No cabe duda de que el gobierno canadiense tenía el derecho, como cuestión de política, a decidir a quién se divulgaría la información. Sin embargo, en estas circunstancias, hubiera sido completamente apropiado y necesario que yo fuera un destinatario.

 

Aunque DND era responsable de la logística (transporte y apoyo), yo seguí siendo un miembro SERVIDOR de la RCMP. La relación empleado / empleador no cambió durante la operación.

 

Conclusión

 

Debe quedar claro que el Gobierno de Canadá / DND, a través del Teniente Coronel Davidson y la RCMP, tenía el deber de cuidarme y fueron negligentes en el desempeño de ese deber.
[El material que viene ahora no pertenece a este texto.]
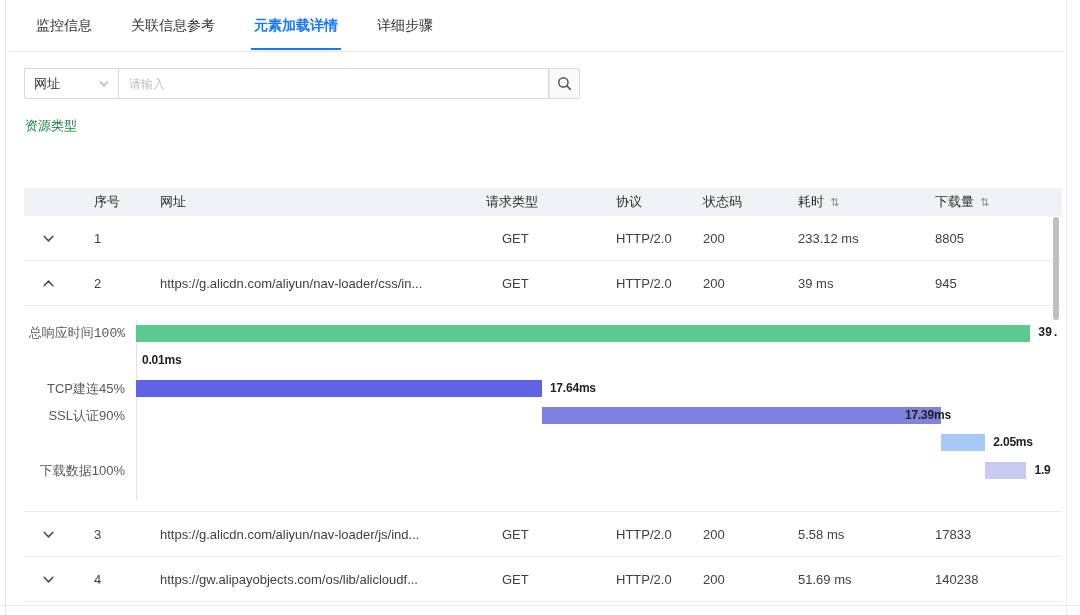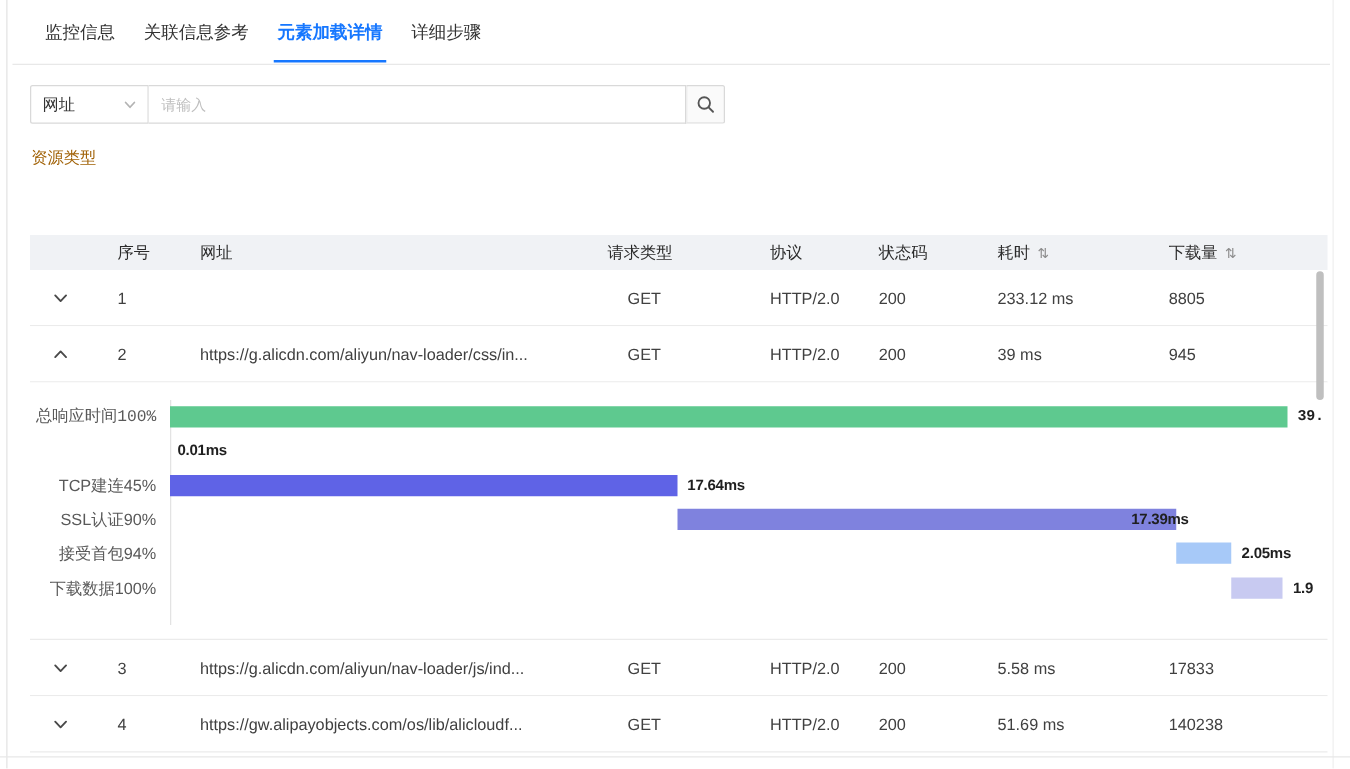"监控信息" .tabbar { gap: 17px -> 33px }
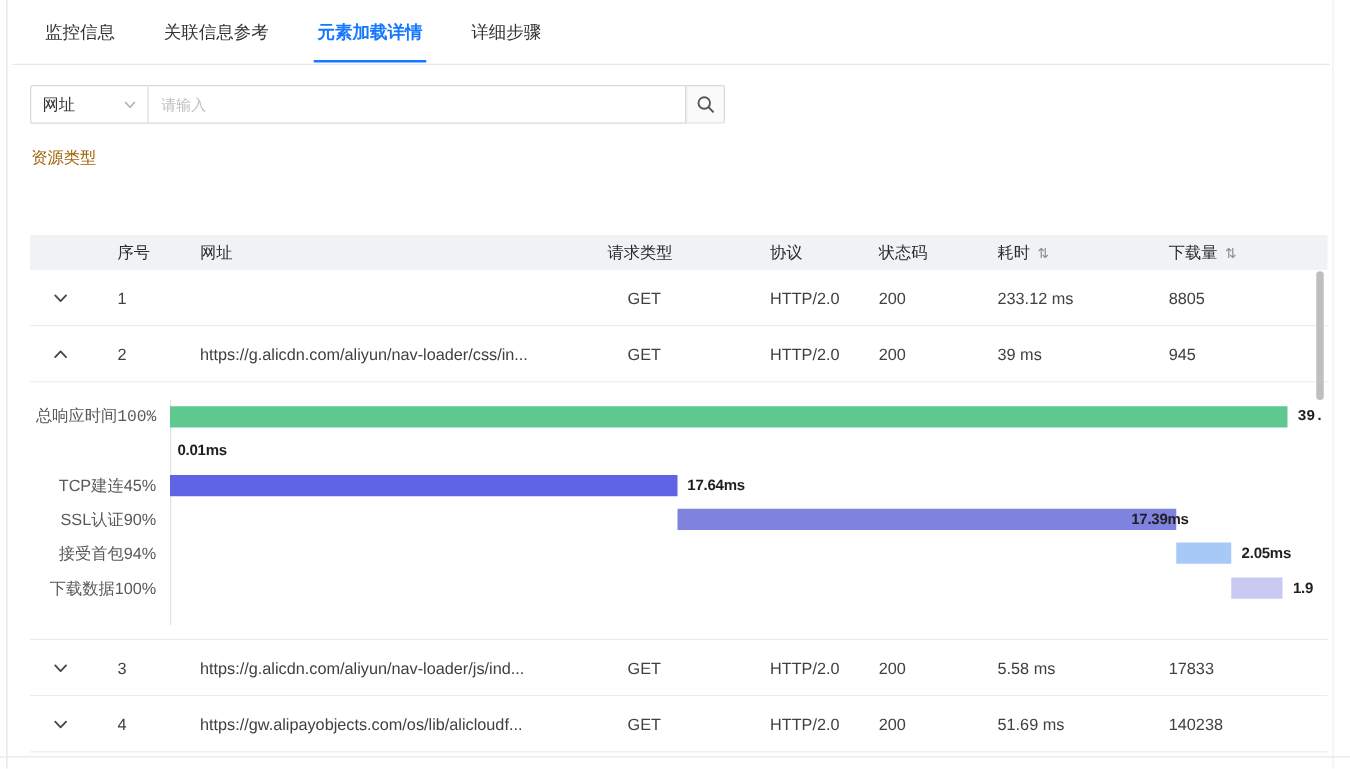"资源类型" .res-label { color: #a16207 -> #15803d }
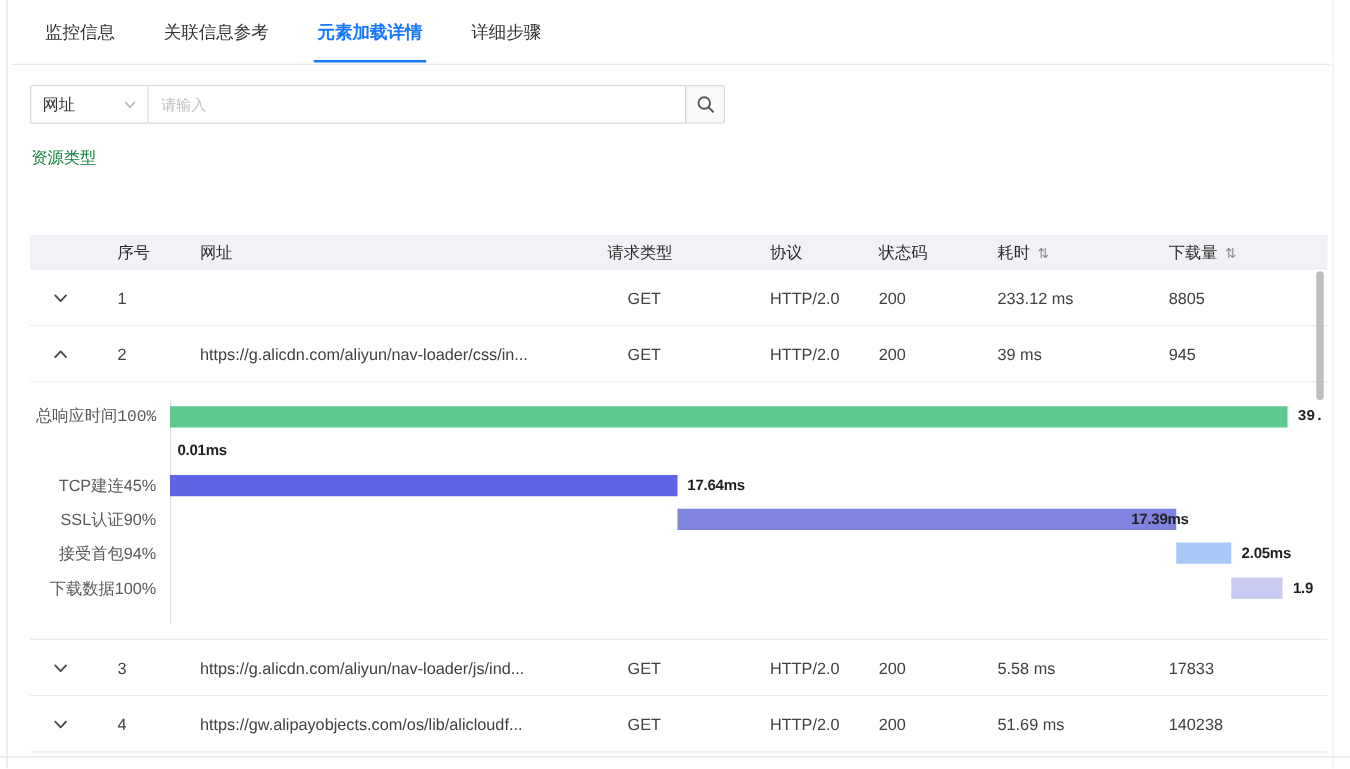"接受首包94%" span.wf-label { html: <span>接受首包94%</span> -> none }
Sufrí por esta negligencia.

 

El hilo que atraviesa cada aspecto de los actos y omisiones del gobierno canadiense en relación con mi despliegue en la asignación de alto riesgo durante la Operación Luz de la Mañana es claro e inquietante.

 

En su prisa por responder al evento Cosmos 954, me fallaron en todos los sentidos, incluido su deber de cuidado, su obligación de revelar información vital y sus malos consejos durante lo que fue una operación de riesgo extremadamente alto.

 

Ese fracaso, a través de una negligencia clara, resultó en mi exposición innecesaria en ese momento y una abdicación total de su responsabilidad en términos de evaluación médica, seguimiento y cuidados posteriores.